Destarte, esta interpretação tem o condão de ampliar o rol de possibilidades de condenação por crimes dolosos. Situações que antes eram tidas como culpa consciente passaram a ser tratadas como dolo eventual, alcançando-se a assim o clamor social pelo aumento do rigor legal. No entanto, esse entendimento não é pacífico e muitas dúvidas restam ao poder judiciário.
Rogério Greco faz uma crítica incisiva à perspectiva matemática de embriaguez ao volante ou velocidade excessiva ter como resultado sempre o dolo eventual:
“A questão não é tão simples quanto se pensa. Essa fórmula criada, ou seja, embriaguez + velocidade excessiva = dolo eventual, não pode prosperar. Não se pode partir do princípio que todos aqueles que dirigem embriagados e com velocidade excessiva não se importam em causar a morte ou lesões em outras pessoas. O dolo eventual, como visto, reside no fato de não se importar o agente com a ocorrência do resultado por ele antecipado mentalmente, ao contrário da culpa consciente, em que este mesmo agente, tendo a previsão do que poderia acontecer, acredita sinceramente, que o resultado lesivo não venha a ocorrer. No dolo eventual, o agente não se preocupa com a ocorrência do resultado por ele previsto porque o aceita.
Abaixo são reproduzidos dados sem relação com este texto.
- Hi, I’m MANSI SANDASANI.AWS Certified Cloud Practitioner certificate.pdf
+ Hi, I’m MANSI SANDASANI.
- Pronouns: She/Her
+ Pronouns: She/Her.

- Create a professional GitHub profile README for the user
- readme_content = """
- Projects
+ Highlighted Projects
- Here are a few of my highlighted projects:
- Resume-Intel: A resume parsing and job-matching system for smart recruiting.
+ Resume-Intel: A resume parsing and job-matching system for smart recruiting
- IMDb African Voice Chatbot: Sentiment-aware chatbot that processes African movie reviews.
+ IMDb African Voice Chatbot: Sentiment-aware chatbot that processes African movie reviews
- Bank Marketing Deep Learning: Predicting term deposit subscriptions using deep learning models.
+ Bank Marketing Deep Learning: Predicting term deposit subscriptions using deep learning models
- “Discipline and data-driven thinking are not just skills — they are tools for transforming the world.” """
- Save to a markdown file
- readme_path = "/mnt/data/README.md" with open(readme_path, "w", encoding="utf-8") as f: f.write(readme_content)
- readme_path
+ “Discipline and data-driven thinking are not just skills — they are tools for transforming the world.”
Para ele, tanto faz. Na culpa consciente, ao contrário, o agente não quer nem assume o risco de produzir o resultado porque se importa com a ocorrência dele. O agente confia que, mesmo atuando o resultado previsto será evitado”.[5]
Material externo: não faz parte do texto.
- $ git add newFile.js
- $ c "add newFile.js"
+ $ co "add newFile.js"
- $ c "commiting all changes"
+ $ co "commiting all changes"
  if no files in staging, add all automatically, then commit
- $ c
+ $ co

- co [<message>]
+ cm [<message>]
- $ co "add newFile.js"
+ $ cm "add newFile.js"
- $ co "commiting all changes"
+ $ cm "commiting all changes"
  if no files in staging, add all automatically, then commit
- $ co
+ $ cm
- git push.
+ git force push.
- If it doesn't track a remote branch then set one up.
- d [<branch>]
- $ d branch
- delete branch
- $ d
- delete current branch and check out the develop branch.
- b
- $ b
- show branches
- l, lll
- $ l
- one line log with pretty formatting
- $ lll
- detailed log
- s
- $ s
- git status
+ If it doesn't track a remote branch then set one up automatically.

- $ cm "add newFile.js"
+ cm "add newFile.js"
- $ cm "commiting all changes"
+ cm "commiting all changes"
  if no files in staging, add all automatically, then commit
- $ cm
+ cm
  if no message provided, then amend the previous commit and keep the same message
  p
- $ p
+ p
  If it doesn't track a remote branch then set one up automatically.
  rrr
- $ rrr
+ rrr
A questão da imputação por dolo eventual torna necessário um estudo aprofundado das modalidades culposas de crime, buscando-se a diferenciação entre os tipos de culpa e a sua repercussão nas esferas penais.
2. As teorias sobre o dolo
São três as principais teorias a respeito do dolo em Direito Penal: teoria da vontade, a teoria do assentimento (ou para Bittencourt, consentimento) e a teoria da representação[6]. Ressalta-se que o Código Penal brasileiro recepcionou apenas as duas primeiras teorias citadas.
Com base na teoria da vontade, segundo lição de Rogério Greco, o dolo seria “tão somente a vontade livre e consciente de querer praticar a infração penal, isto é, de querer levar a efeito a conduta prevista no tipo penal incriminador” [7]. Na mesma forma, César Roberto Bittencourt faz a correlação entre essa teoria e a equivalência ao dolo eventual.In verbis,
“A vontade, para essa teoria, como critério aferidor do dolo eventual, pode ser traduzida na posição do autor de assumir o risco de produzir determinado resultado representando como possível, na medida em que “assumir” equivale a consentir, que nada mais é do que uma forma de querer”[8].
Em outro giro, a teoria da representação mostra que, para a existência do dolo, é suficiente a representação subjetiva ou a previsão do resultado como certo ou provável.A teoria do assentimento ou consentimento faz a diferenciação entre a própria culpa consciente e o possível dolo eventual, ponderando-se a assunção do risco de produzir o resultado. Conforme Greco:
“Já a teoria do assentimento diz que atua com dolo aquele que, antevendo como possível o resultado lesivo com a prática de sua conduta, mesmo não o querendo de forma direta, não se importa com a sua ocorrência, assumindo o risco de vir a produzi-lo. Aqui o agente não quer o resultado diretamente, mas entende como possível e o aceita.”[9]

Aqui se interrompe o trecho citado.